As previously reported on the Current Report on Form 8-K filed on July 30, 2025, the Board of Directors (the “Board”) of DexCom, Inc. (“Dexcom” or the “Company”) appointed Jacob S. Leach, President and Chief Operating Officer, as the President and Chief Executive Officer and as a director of the Company, effective January 1, 2026, following Kevin R. Sayer’s resignation, effective as of such date. Mr. Leach has served as Dexcom’s interim principal executive officer in addition to his other duties since Mr. Sayer’s medical leave of absence, as previously reported on the Current Report on Form 8-K filed September 15, 2025.
In connection with Mr.

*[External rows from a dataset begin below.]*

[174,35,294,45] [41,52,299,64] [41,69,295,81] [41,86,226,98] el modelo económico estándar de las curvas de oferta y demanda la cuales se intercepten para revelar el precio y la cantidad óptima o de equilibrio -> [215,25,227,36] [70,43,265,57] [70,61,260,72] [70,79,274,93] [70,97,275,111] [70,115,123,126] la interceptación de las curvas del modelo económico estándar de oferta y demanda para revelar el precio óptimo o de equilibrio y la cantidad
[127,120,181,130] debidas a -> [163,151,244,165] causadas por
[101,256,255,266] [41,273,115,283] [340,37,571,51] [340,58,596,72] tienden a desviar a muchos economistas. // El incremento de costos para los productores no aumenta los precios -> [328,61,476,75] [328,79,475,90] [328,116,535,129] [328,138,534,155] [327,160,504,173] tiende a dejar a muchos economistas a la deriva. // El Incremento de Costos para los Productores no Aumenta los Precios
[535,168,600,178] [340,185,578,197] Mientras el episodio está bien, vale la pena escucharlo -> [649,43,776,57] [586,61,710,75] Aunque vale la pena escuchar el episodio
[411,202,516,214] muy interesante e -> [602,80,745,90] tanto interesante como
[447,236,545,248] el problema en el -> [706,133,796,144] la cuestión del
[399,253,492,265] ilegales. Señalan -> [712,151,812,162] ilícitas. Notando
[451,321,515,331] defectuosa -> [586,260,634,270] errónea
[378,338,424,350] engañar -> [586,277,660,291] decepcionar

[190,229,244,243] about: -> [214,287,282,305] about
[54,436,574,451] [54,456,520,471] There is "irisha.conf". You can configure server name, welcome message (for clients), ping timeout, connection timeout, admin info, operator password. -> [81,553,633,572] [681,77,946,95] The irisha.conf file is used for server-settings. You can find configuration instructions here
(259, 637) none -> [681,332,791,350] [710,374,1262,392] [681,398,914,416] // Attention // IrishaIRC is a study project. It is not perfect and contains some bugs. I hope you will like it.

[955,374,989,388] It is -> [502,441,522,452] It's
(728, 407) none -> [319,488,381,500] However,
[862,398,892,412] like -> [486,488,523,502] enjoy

Leach’s promotion to Chief Executive Officer, effective as of January 1, 2026, on December 19, 2025, Mr. Leach entered into an offer letter with the Company providing for an annual base salary of $1,150,000 and annual target bonus opportunity equal to 150% of his base salary. Pursuant to the terms of his offer letter, the Company also agreed to grant Mr. Leach restricted stock units with a fair value of $7,500,000, vesting annually over the three years following the date of grant, subject to Mr. Leach’s continued service. Also pursuant to the terms of his offer letter, the Company agreed to grant Mr. Leach performance stock units with a target fair value of $7,500,000, to vest if certain performance conditions established by the compensation committee are met, and subject to Mr. Leach’s continued service. Mr. Leach remains eligible to participate in the Company’s Amended and Restated Severance & Change in Control Plan as an executive officer and further remains eligible to participate in the employee benefit plans that Dexcom offers to its other employees.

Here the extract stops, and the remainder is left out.